Tuesday, March 31, 2009

Getting to Grips with Depression -1

By Kevin Murphy, M.Sc.,
Psychoanalytic Psychotherapist,
Dublin, Ireland.

When you hear people use the term ‘depression’ the tendency is to imagine that they are talking about one thing. The impression is that depression is a whole and unified experience much like, say,the common cold. But in the same way that the common cold is a collection of symptoms, so too is depression. It is a collection of conditions that differ in their intensity depending on the individual. The word depression, therefore, is a blanket term that, on the one hand, lets us know broadly what we are dealing with but, on the other, can potentially sow the seeds of confusion.
Why confusion? Because in the first instance when we say that someone has ‘depression’ it does not situate us, as therapists, to accurately approach the treatment of that person. As a blanket term, it lures us into the false belief that there is a stock approach, a manual that we can consult and a prescribed set of things we need to do. In other words, it gives the impression that someone with depression belongs to some collective grouping that responds equally to the same treatment.
If that becomes the starting point for therapy, then the person’s individual circumstances and the particular mix of elements that are present will take a back seat to a more generalized, this-works-for-everyone approach.
Secondly, the very label of depression stigmatizes the person who suffers from it and sets them apart from the very society that they are struggling to be part of. Insurance companies load people who admit to having depression and it is one of a select number of subjects that simply do not get discussed by society at large, notwithstanding the ongoing efforts to change that.
Thirdly, it creates the false impression, as does a lot of modern psychology and psychiatry, that by having a name for it we also have the answer or cure for it. Unfortunately this is not the case. Good medicines are available but they do not take away all depressive pain.
So what then does psychoanalytic psychotherapy have to offer? Well to try and answer this as best I can I will take this week and the following two week's to focus on the subject.
The defining psychoanalytic viewpoint is that since depression is a blanket term we must look beyond it for answers. This means taking into account that there is a diversity of depressive symptoms contained in the word "depression" and these include mourning, anxiety, inhibition, rejection of the unconscious, melancholia, dereliction, sadness, self disgust, pain of existence, and, indeed, many others. The attentive psychoanalytic psychotherapist must recognise this.

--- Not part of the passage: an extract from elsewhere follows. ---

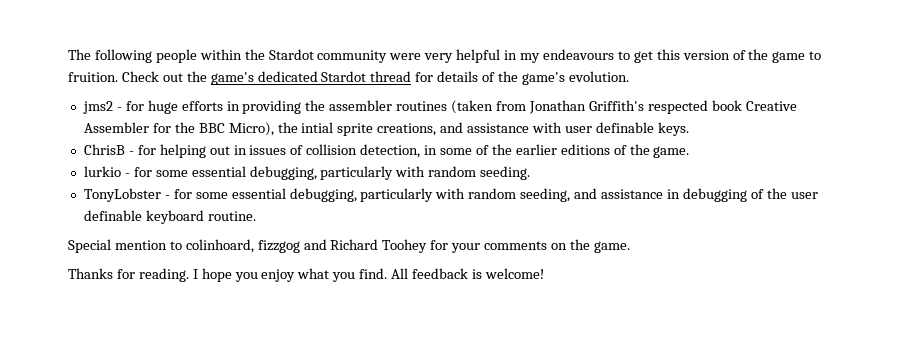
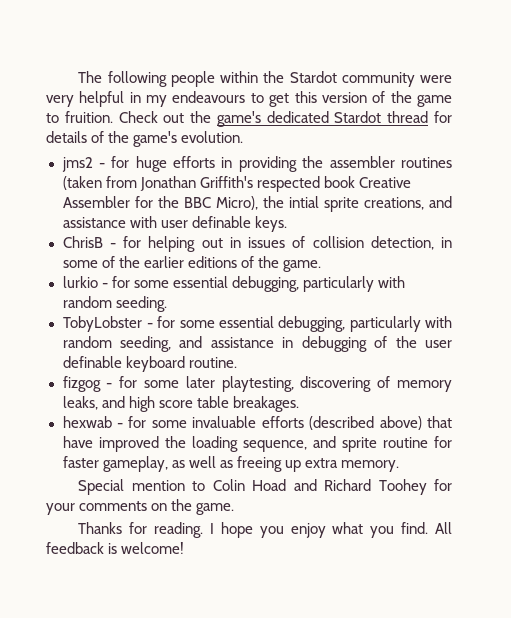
[83,188,161,202] TonyLobster -> [62,316,143,332] TobyLobster
(256, 216) none -> [62,376,452,392] [62,396,299,412] [62,416,452,430] [62,436,452,452] [62,456,399,472] // fizgog - for some later playtesting, discovering of memory leaks, and high score table breakages. // hexwab - for some invaluable efforts (described above) that have improved the loading sequence, and sprite routine for faster gameplay, as well as freeing up extra memory.
[185,239,300,253] colinhoard, fizzgog -> [212,479,287,491] Colin Hoad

This is the modern view of depression but it has its roots in Freud who referred to it as melancholia in his paper Mourning and Melancholia (1915). He contends that the difference between mourning and melancholia is that in mourning all that has been lost has been lost from consciousness and there is a necessarily painful withdrawal or regression. But in melancholia (later to become known as depression) it is not clear what has been lost because the identification has involved unconscious components. As the man said himself, “In mourning it is the world which has become poor and empty; in melancholia it is the ego itself.” So, it is 'we' who become the impoverished thing when depression strikes.

Freud was also the first to notice that melancholics were inclined to accuse themselves of many failings in an entirely unjustified way, and noted that their self-accusations could just as easily be directed against someone whom the patient loves or has loved. This led him to theorise that the intense and unreasoning nature of depression indicated that what had been lost was not just the external person for whom one mourns but an internalized idea of that person, or even an internalised idea of ourselves, to which there had been an intense identification by our ego.

As he puts it in a well-quoted phrase from that same 1915 paper: “Thus the shadow of the object fell upon the ego, and the latter could henceforth be judged… as though it were an object, the forsaken object”.

More recent psychoanalysts have moved Freud’s thinking on. Professor Paul Verhaeghe of Ghent University agrees with Freud that the process of identification lies at the heart of both depression and mourning. He says this is evident in the need to dismantle the inner image and, hence, identification with it. In his view depression can be understood as one side of an opposition: the emptiness of it standing in contrast to the fullness of enthusiasm.
At the heart of depression, he says, is a lack of emotion and a confrontation with emptiness and loss of meaning. He says depression can thus be conceived as the reverse of identity acquisition. It is the loss of an identificatory anchoring point in the Other, meaning key figures in our lives or in society generally.
Interestingly, he says that depression begins when, for one reason or another, the person is convinced that she or he no longer satisfies the Other's desire. As a result, the person plunges from a necessary and sustaining fantasy of their place in the human world into the empty void. In short, anything that damages the person's certitude that they satisfy the Other's desire provokes depression.

It might sound like heady stuff but, in fact, it is pointing to a fundamentally simple truth: depression is a result of the human condition in a world where all the old certainties are gone. And it is inextricably linked to our personal development, our reliance on others, our formation through our interaction with others, our relationship to internal and external ideals that sustain us, and our un-ending search for meaning and happiness. If we accept this is the case, then the same logic insists that the solution to depression is also to be found in the equally human framework of a therapeutic endeavour that operates precisely within this field.